What the task requires:
Verbatim copy, images excluded: write out each record shown below.

START Exercise input

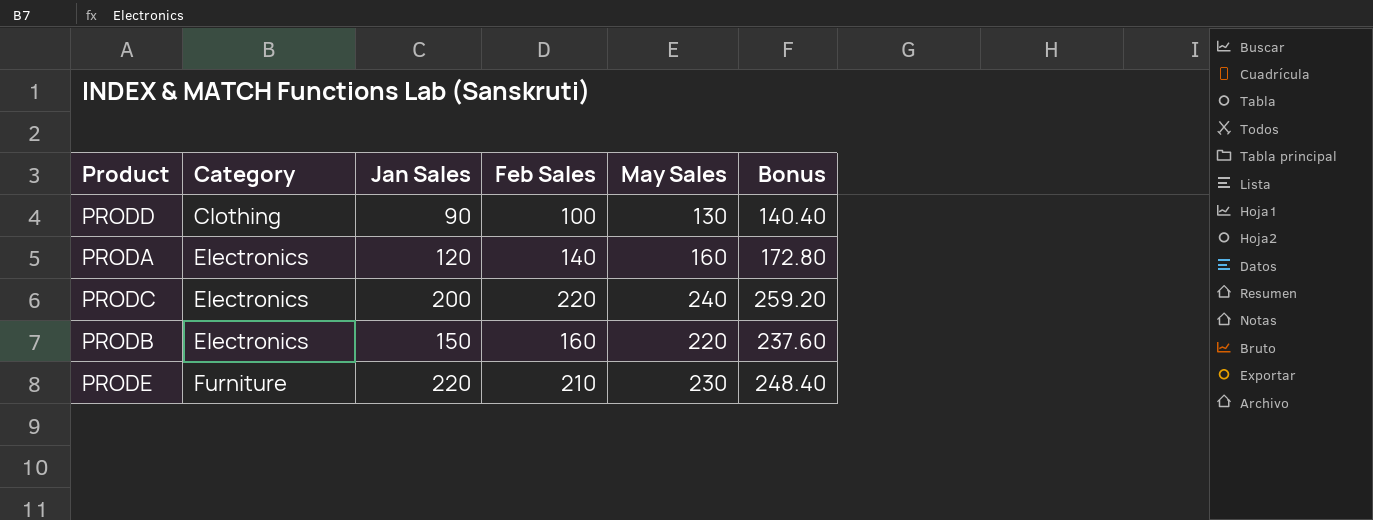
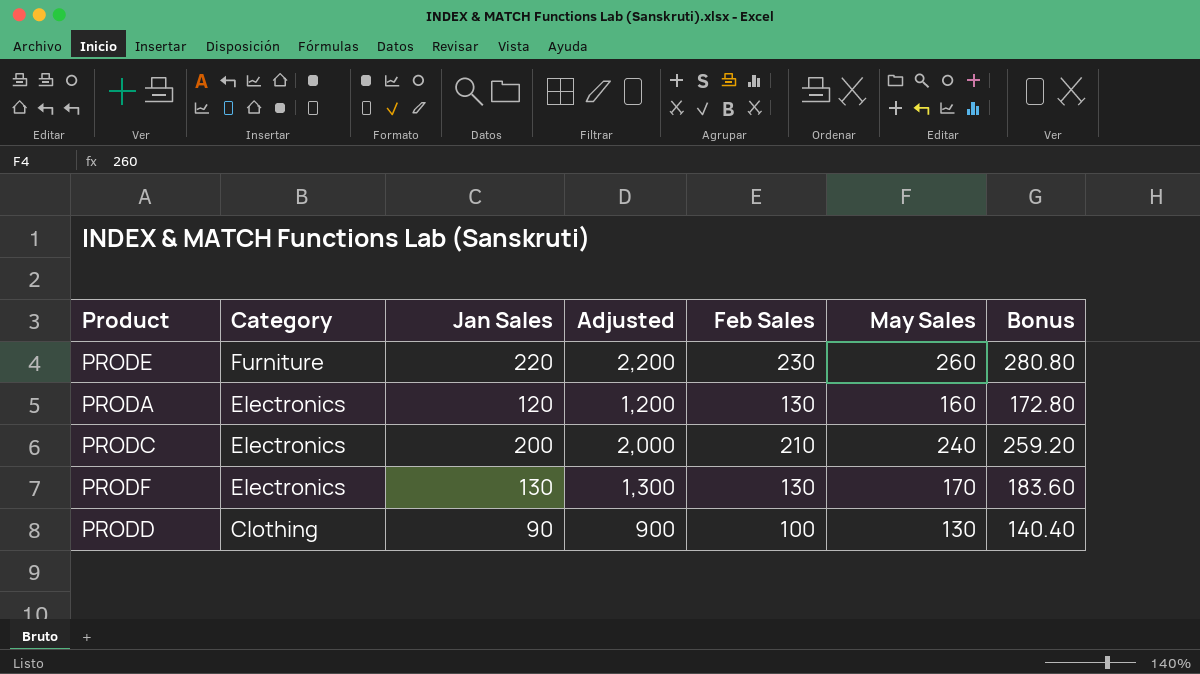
row order: Category ascending -> Category descending
column Adjusted | formula: none -> [Jan Sales] * 10
row PRODB: Electronics | 150 | 160 | 220 | 237.60 -> none
PRODE | Feb Sales: 210 -> 230
PRODE | May Sales: 230 -> 260
PRODE | Bonus: 248.40 -> 280.80
PRODA | Feb Sales: 140 -> 130
PRODC | Feb Sales: 220 -> 210
row PRODF: none -> Electronics | 130 | 1,300 | 130 | 170 | 183.60

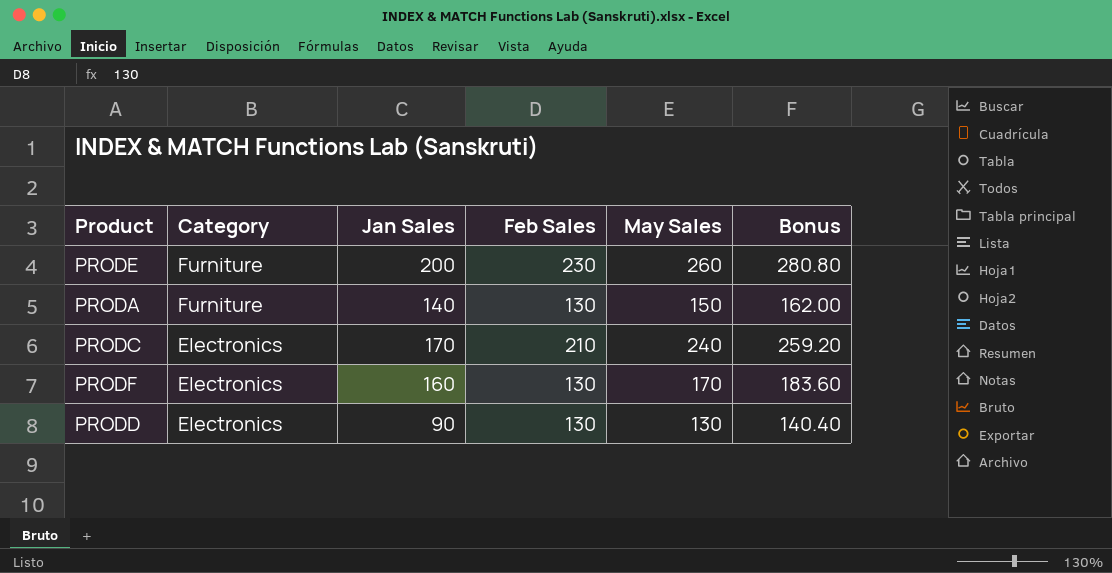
column Adjusted | formula: [Jan Sales] * 10 -> none
PRODE | Jan Sales: 220 -> 200
PRODA | Category: Electronics -> Furniture
PRODA | Jan Sales: 120 -> 140
PRODA | May Sales: 160 -> 150
PRODA | Bonus: 172.80 -> 162.00
PRODC | Jan Sales: 200 -> 170
PRODF | Jan Sales: 130 -> 160
PRODD | Category: Clothing -> Electronics
PRODD | Feb Sales: 100 -> 130

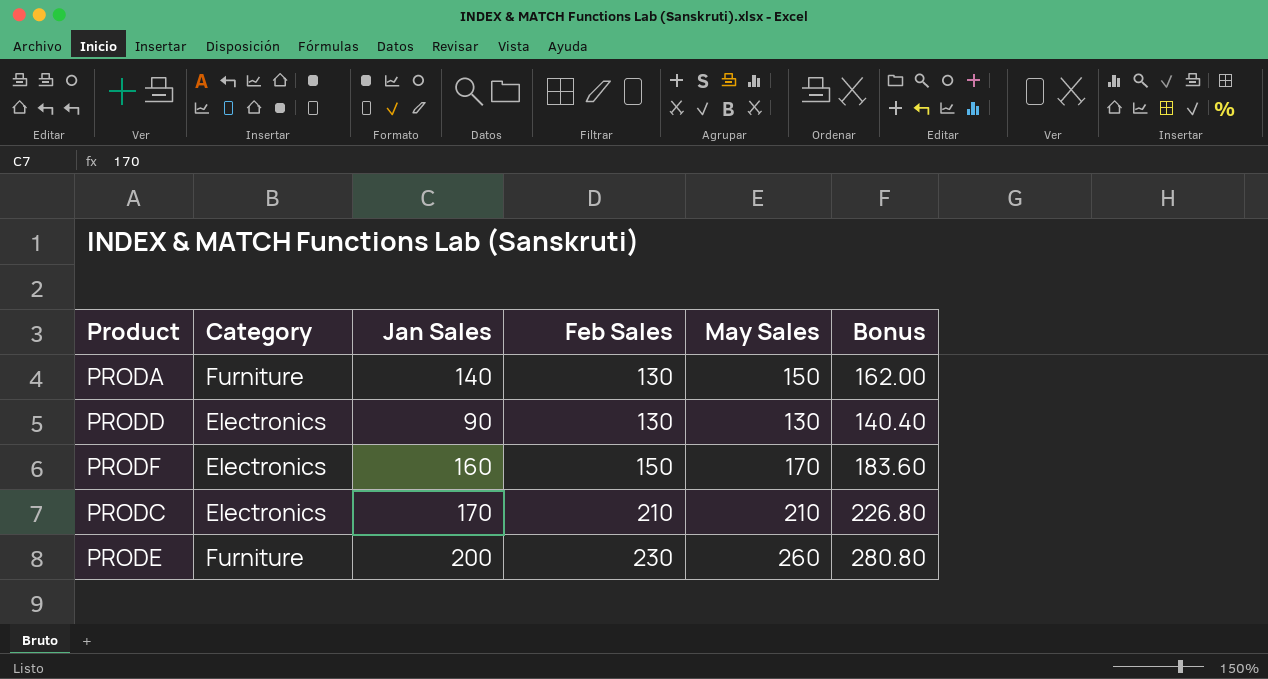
row order: Category descending -> Feb Sales ascending
PRODF | Feb Sales: 130 -> 150
PRODC | May Sales: 240 -> 210
PRODC | Bonus: 259.20 -> 226.80

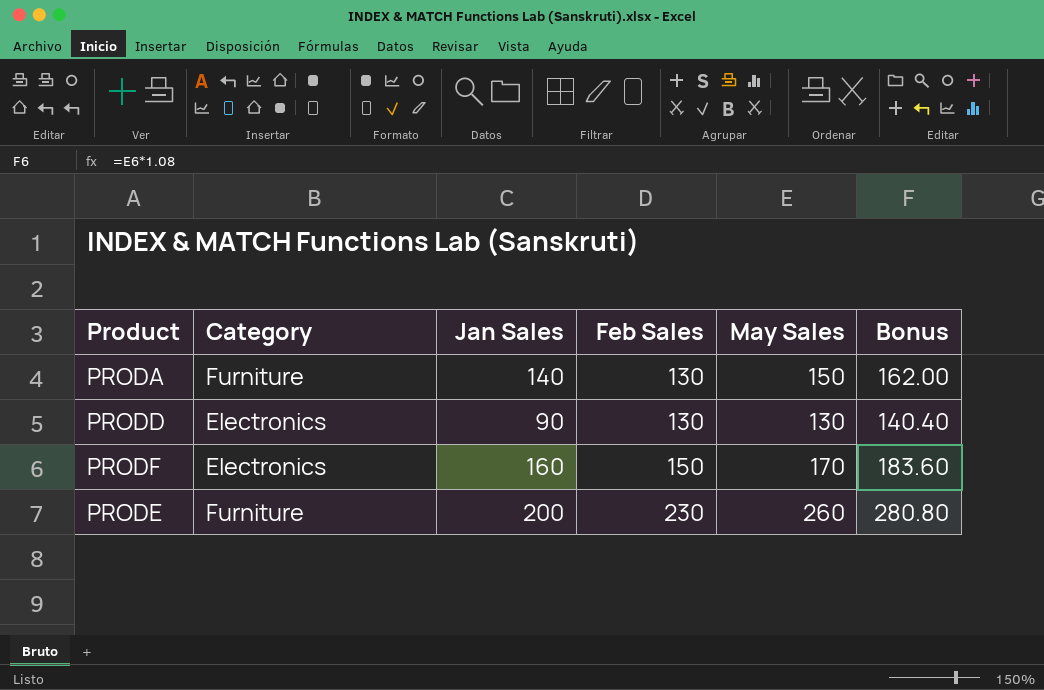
row PRODC: Electronics | 170 | 210 | 210 | 226.80 -> none

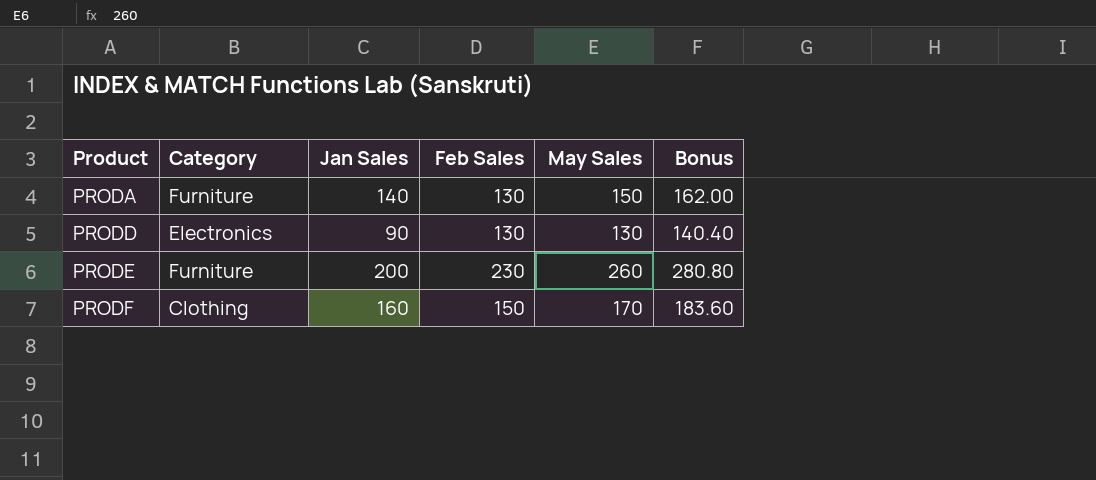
row order: Feb Sales ascending -> Product ascending
PRODF | Category: Electronics -> Clothing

END Exercise input

Response for this exercise:
row order: Category ascending -> Category descending
column Adjusted | formula: none -> [Jan Sales] * 10
row PRODB: Electronics | 150 | 160 | 220 | 237.60 -> none
PRODE | Feb Sales: 210 -> 230
PRODE | May Sales: 230 -> 260
PRODE | Bonus: 248.40 -> 280.80
PRODA | Feb Sales: 140 -> 130
PRODC | Feb Sales: 220 -> 210
row PRODF: none -> Electronics | 130 | 1,300 | 130 | 170 | 183.60

column Adjusted | formula: [Jan Sales] * 10 -> none
PRODE | Jan Sales: 220 -> 200
PRODA | Category: Electronics -> Furniture
PRODA | Jan Sales: 120 -> 140
PRODA | May Sales: 160 -> 150
PRODA | Bonus: 172.80 -> 162.00
PRODC | Jan Sales: 200 -> 170
PRODF | Jan Sales: 130 -> 160
PRODD | Category: Clothing -> Electronics
PRODD | Feb Sales: 100 -> 130

row order: Category descending -> Feb Sales ascending
PRODF | Feb Sales: 130 -> 150
PRODC | May Sales: 240 -> 210
PRODC | Bonus: 259.20 -> 226.80

row PRODC: Electronics | 170 | 210 | 210 | 226.80 -> none

row order: Feb Sales ascending -> Product ascending
PRODF | Category: Electronics -> Clothing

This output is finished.